How come they banned it? Not that I find that surprising at all.

EDIT -
I used to work this same job back in 07. Had to go back east to help care for the wife's folks. Had a Blackhawk then, gave it to one of the guys. When I came back here he was now working for the Agriculture inspectors and had, in turn, given it to another guy.

That other guy was now the Deputy Chief. So....when I get back and get issued the junk holster they gave me, I had asked about a Blackhawk, which I had just bought. "No, no, no," they said, "_not department issued_." As they're saying this I notice the the Deputy Chief has it on under his Aloha shirt and is trying to casually not get into the conversation and walking away. I giggled to myself. Put on my new Blackhawk that very day. Nobody said nothin'.

I guess _don't ask, don't tell_, works around here, too.


----------



## CB Jones (Feb 7, 2018)

Buka said:


> How come they banned it? Not that I find that surprising at all.



Not by anyone in our agency but on other ranges there have been a lot of ADs by shooters when they draw.  As the push the release and draw their finger falls into the trigger guard and causes an AD.
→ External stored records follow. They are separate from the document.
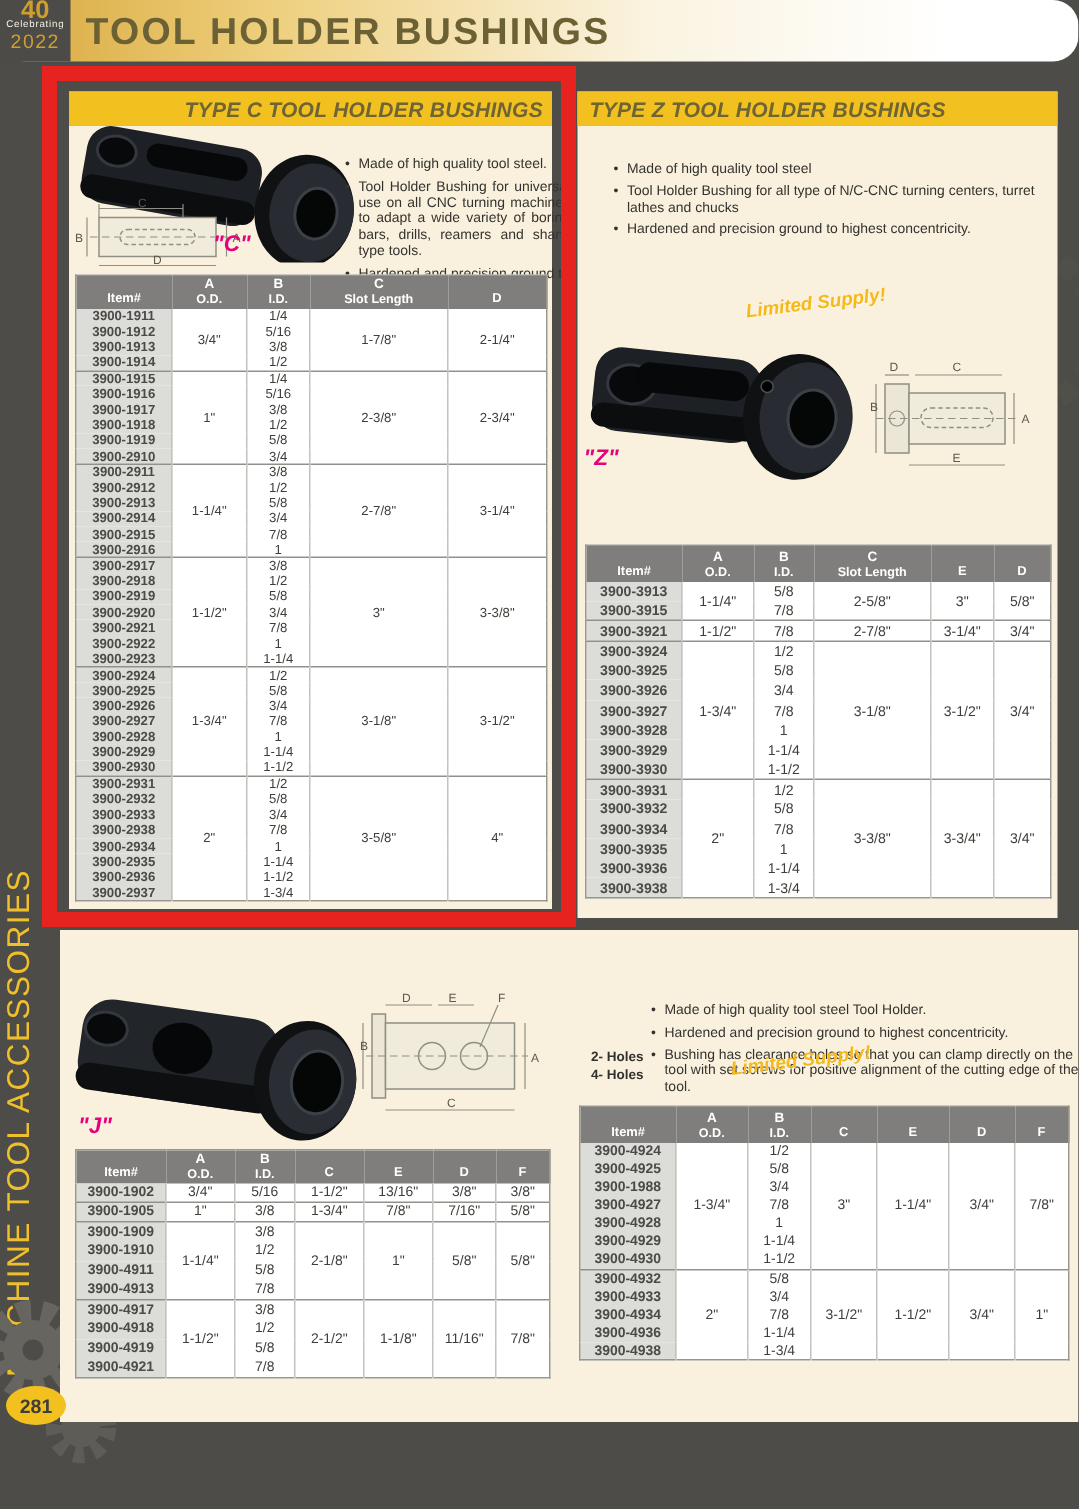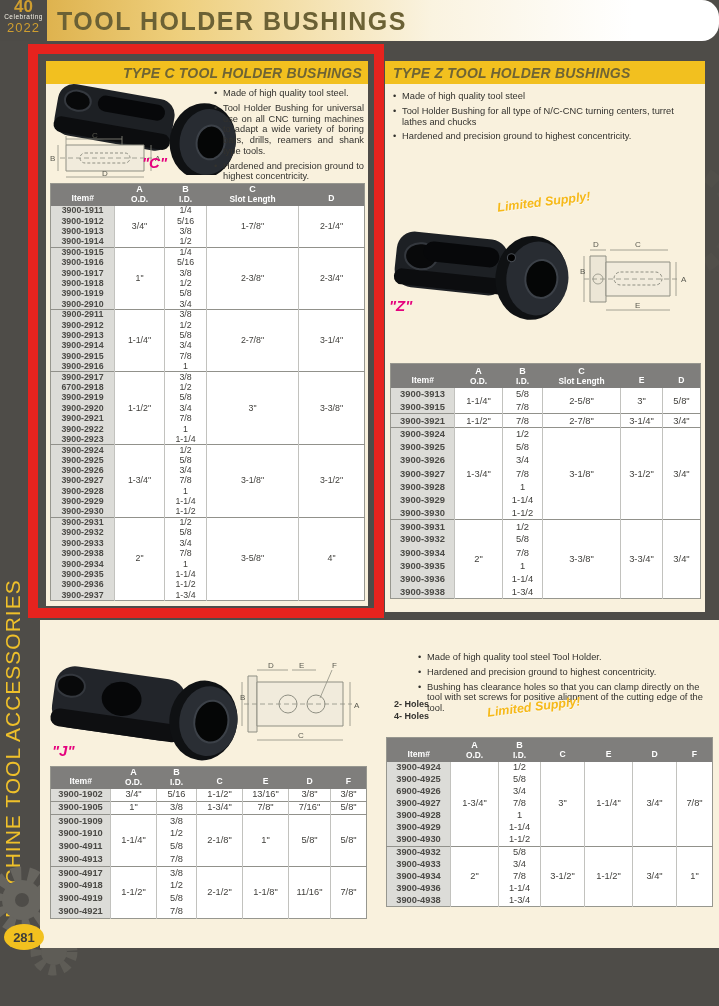"Made of high quality tool" .bullets { margin: 0 -> 16px }
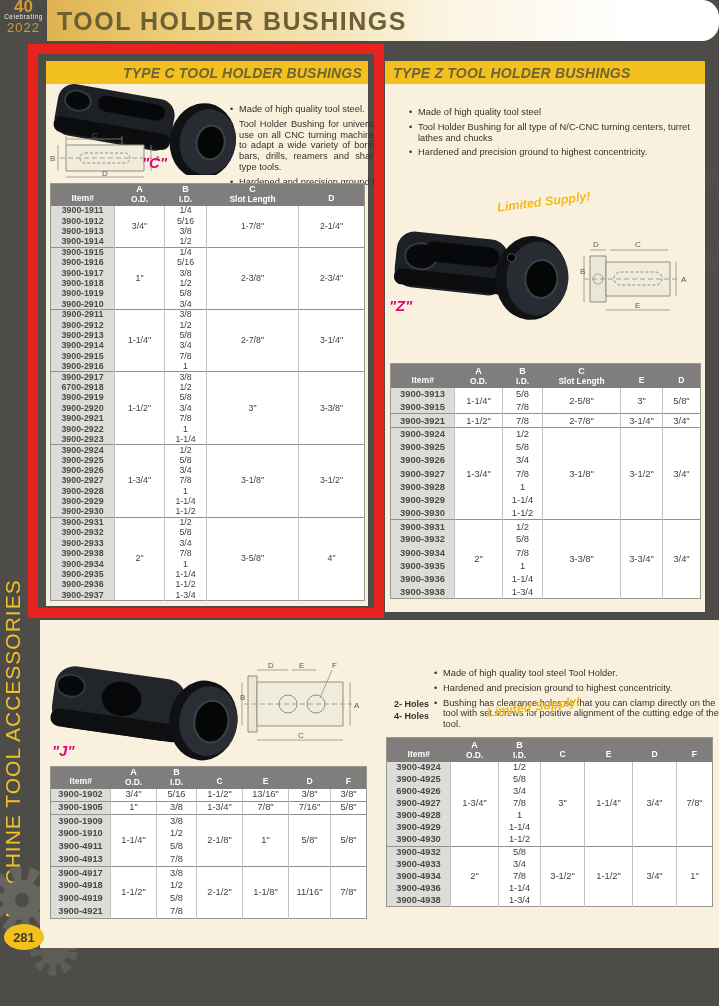"6700-2918" td.item-cell { text: 6700-2918 -> 3900-2918 }
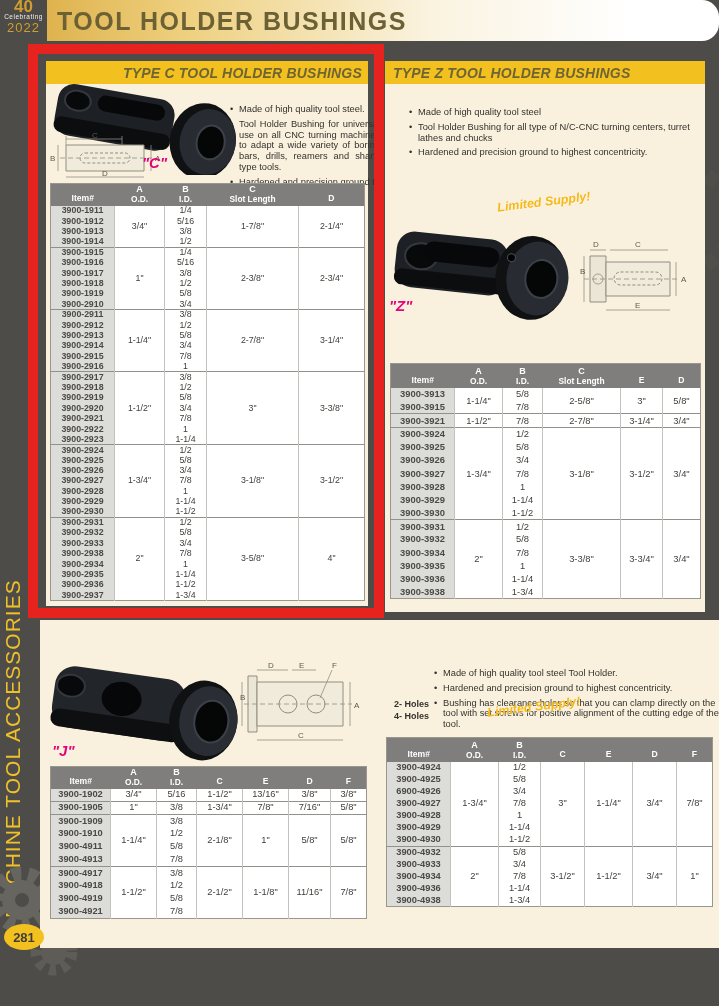"6900-4926" td.item-cell { text: 6900-4926 -> 3900-1988 }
I think it was mostly new shooters but the department didn’t want the liability and banned them.


----------



## Buka (Feb 7, 2018)

CB Jones said:


> Not by anyone in our agency but on other ranges there have been a lot of ADs by shooters when they draw.  As the push the release and draw their finger falls into the trigger guard and causes an AD.
> 
> I think it was mostly new shooters but the department didn’t want the liability and banned them.



I can see their point!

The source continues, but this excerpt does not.